Friday 23 May 2014

Days of the Bagnold Summer by Joff Winterhart

From the New Statesman, by Alex Hern

Joff Winterhart's debut comic, Days of the Bagnold Summer, has become, along with Mary and Bryan Talbot's biography/memoir Dotter of her Father's Eyes, the first graphic novel to be nominated for a Costa Book Award. The news was undoubtedly a significant moment for the medium, and raised a number of questions about the role of comics in relation to prose [...]- which will clearly be argued over for some time to come.

The book covers six weeks of the summer holidays of schoolboy Daniel Bagnold, 15, and his librarian mother Sue, 52. It is as neat a slice-of-life as you will find; Winterhart captures teenage angst perfectly, as Daniel mopes around the house, daydreaming about being in a metal band ("Skullslayer"), and occasionally leaving to sit with his one friend in the park, dressed head-to-toe in black in the hot summer sun.

The book is structured as though it's a collection of never-before-published newspaper strips. Each page stands alone as a vignette in the Bagnold's lives, and many small events are never picked up on again. Daniel, unable to sleep, drinks a two-litre bottle of coke at 2am; Sue mistakes a page of copied-out Metallica lyrics for a heartfelt poem by her son; the pair of them discuss their memories of Sue's American father, who left the country when she was young. But these moments build up to an impressively full portrait of the two leads.
The economy of the book extends to its art. The comic-strip-style layout leads to a deliberately formulaic page -– six panels, with a one-word title -– while the panels often contain nothing but scratchy headshots of the characters. Backgrounds are rare, filled in only when they are necessary for the point of the scene. The style lends an air of theatre to the whole book, as though there are stage-hands running on with the props for the next scene between each page.

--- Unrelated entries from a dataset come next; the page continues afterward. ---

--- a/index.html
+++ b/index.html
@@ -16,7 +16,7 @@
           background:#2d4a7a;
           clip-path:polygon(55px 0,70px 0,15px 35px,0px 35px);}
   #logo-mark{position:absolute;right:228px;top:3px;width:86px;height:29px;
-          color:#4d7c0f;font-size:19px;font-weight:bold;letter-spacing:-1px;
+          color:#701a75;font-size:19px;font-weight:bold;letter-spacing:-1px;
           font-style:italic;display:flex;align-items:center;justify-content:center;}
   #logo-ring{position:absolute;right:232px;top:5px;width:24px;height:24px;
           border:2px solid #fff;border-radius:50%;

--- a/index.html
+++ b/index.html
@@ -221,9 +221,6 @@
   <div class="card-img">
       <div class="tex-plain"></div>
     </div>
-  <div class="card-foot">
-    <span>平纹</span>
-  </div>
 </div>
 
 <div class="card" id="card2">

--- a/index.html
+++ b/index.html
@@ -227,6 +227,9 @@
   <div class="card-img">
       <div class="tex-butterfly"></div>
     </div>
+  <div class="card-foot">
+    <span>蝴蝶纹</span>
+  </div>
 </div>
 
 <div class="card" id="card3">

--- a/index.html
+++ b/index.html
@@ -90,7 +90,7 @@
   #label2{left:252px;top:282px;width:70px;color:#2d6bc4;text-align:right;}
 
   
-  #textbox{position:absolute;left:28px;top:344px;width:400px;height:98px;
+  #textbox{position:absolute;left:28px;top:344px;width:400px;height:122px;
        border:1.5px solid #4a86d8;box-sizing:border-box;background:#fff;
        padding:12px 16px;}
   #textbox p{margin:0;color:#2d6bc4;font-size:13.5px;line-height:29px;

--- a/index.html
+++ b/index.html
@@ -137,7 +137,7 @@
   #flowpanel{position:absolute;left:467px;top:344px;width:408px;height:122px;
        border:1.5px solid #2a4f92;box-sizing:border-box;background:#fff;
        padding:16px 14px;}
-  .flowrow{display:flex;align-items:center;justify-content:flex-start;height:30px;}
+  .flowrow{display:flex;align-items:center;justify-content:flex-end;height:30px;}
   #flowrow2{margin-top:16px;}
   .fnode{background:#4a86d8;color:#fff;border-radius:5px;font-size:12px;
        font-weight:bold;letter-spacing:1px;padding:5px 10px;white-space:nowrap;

Me: The above was the review I read that tells it best. The characters are outlined in a very telling way, the body language conveying so much, but sometimes the faces are fudgy, as though the characters were expressing their own blurry responses, the way they are feeling not quite complete, in Daniel's case because he is half way through growing up and in Sue's case because she hasn't got enough in her life. They are so lovable, and at times funny, but they lack positivity. Some people will find their story depressing, and others will find it too small and too subtle. There are no momentous events here, but there is a tiny bit of development which would appeal particularly, I think, to mums, who know how every day there is a little change in our offspring, and it goes on, and it's hard to pin down any particular time.. This book attempts to do that.
This book made me look at my daughter to see if she was well-defined, as though her positivity would reflect back well on my own, and my word, she looks so clear and vital to me, even when she wears a hoodie and baggy jeans, but that might be just my view of her. So you see, the little book set me thinking and I liked it very much. It's nice to open it up anywhere and read a section. (I like putting nice in sentences because you are not meant to.. I mean it's a pleasure.)